Purpose: To evaluate the efficacy of switching from intravitreal ranibizumab to intravitreal aflibercept in choroidal neovascularization secondary to angioid streaks.
Design: Multicenter retrospective interventional case series.
Methods: Patients previously treated with intravitreal ranibizumab with at least 12-month follow-up (M12) after switching (M0) to intravitreal aflibercept. Switch to intravitreal aflibercept was decided in cases of refractory or recurrent choroidal neovascularization. Primary endpoint: Change of best-corrected visual acuity using the Early Treatment Diabetic Retinopathy Study letters. Secondary endpoints: Mean change of central macular thickness, absence of intraretinal/subretinal fluid on spectral domain optical coherence tomography and the percentage of eyes with absence of leakage on fluorescein angiography.
Results: Fourteen eyes of 13 patients were included. Mean best-corrected visual acuity was 65.0 ± 21.03 letters at M0 and 63.5 ± 17.30 letters at M12 (p = 0.5). Secondary endpoints: Mean central macular thickness was 344 ± 194.65 µm at M0 and 268 ± 79.97 µm at M12 (p = 0.008). Absence of intraretinal/subretinal fluid was observed in 71%. Fluorescein angiography (nine eyes) showed absence of leakage in 77% (seven eyes).

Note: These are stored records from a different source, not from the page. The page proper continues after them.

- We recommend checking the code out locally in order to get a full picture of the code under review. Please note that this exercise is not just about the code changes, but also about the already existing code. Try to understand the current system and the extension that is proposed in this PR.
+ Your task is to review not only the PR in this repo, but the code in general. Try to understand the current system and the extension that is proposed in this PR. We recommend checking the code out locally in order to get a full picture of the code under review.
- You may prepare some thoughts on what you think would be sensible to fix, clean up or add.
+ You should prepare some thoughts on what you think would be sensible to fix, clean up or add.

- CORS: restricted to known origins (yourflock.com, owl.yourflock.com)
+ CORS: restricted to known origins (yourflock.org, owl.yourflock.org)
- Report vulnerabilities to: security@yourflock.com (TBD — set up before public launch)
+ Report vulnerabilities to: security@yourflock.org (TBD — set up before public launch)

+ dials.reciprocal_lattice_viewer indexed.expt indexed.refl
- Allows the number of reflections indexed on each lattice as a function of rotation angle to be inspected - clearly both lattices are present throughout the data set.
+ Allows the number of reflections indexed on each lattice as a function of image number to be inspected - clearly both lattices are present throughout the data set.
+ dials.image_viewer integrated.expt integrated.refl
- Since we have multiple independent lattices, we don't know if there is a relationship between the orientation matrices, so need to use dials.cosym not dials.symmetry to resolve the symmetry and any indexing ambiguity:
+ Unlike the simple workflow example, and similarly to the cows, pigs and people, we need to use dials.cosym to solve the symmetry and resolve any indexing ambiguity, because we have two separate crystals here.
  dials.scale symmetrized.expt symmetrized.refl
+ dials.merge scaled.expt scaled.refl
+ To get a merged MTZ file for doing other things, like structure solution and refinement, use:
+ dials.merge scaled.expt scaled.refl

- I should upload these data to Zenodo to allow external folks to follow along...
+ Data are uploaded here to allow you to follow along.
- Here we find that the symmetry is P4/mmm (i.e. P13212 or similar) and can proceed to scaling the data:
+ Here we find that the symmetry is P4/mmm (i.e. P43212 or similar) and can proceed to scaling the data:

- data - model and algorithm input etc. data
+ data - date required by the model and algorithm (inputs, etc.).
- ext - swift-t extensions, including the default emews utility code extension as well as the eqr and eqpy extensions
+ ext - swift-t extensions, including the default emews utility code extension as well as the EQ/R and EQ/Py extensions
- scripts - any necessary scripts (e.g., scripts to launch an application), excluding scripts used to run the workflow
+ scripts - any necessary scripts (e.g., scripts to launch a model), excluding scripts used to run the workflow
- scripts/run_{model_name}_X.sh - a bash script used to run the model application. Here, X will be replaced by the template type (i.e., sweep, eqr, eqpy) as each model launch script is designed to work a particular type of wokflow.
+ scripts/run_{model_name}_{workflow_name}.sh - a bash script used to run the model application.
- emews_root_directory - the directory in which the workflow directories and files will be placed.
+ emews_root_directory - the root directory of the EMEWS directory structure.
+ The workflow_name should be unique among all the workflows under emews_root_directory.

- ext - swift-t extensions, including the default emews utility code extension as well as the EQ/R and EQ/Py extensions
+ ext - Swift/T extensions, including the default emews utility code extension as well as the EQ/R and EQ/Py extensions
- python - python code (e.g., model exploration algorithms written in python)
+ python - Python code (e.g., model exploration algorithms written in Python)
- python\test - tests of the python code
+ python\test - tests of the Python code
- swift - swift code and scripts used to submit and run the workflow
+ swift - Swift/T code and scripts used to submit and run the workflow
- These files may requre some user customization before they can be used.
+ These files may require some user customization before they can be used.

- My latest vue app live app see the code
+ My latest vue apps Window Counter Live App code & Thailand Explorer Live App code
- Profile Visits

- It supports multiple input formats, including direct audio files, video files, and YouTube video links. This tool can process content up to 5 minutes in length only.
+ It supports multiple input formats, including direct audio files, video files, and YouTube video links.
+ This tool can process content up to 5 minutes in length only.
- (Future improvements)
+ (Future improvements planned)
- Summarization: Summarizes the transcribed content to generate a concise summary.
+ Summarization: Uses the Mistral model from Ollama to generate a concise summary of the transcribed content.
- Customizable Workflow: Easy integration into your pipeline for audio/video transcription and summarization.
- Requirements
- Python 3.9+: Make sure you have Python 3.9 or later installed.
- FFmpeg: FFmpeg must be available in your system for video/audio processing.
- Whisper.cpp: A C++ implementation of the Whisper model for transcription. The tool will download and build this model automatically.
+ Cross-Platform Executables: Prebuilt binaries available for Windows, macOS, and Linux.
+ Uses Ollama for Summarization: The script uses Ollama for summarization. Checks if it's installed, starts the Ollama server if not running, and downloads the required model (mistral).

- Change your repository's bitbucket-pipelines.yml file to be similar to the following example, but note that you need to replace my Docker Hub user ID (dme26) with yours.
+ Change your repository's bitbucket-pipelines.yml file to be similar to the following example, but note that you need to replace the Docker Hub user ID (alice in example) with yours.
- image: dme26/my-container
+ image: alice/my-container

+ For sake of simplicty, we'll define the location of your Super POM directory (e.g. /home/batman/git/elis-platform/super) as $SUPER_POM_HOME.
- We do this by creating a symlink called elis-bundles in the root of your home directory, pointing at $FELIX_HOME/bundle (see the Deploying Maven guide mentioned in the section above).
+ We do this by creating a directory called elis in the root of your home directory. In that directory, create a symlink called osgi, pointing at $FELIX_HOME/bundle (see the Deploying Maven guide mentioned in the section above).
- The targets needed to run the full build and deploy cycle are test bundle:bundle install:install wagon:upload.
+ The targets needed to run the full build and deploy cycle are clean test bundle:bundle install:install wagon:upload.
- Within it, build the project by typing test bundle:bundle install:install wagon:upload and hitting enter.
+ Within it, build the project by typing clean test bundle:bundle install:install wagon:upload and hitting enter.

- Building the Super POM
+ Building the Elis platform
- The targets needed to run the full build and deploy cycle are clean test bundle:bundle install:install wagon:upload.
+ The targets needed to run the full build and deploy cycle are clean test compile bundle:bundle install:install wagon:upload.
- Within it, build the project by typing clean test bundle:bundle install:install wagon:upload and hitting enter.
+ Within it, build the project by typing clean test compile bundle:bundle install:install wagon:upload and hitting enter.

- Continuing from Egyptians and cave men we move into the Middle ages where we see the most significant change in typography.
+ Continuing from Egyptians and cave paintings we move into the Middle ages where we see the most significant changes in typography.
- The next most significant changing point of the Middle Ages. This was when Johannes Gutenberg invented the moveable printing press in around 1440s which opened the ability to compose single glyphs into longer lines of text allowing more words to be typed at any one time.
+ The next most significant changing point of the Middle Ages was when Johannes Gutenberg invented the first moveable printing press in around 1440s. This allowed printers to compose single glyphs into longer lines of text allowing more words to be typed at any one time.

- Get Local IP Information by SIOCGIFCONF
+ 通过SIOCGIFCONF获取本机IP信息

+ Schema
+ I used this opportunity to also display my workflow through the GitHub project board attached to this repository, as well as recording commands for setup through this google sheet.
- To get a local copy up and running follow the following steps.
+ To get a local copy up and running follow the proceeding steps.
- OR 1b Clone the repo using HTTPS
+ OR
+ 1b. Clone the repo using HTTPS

Conclusion: Switching from intravitreal ranibizumab to intravitreal aflibercept represents a therapeutic option in patients with refractory or recurrent choroidal neovascularization secondary to angioid streaks.
Keywords: Aflibercept; angioid streaks; anti-vascular endothelium growth factor therapy; choroidal neovascularization; fluorescein angiography; ranibizumab; spectral domain optical coherence tomography; switch.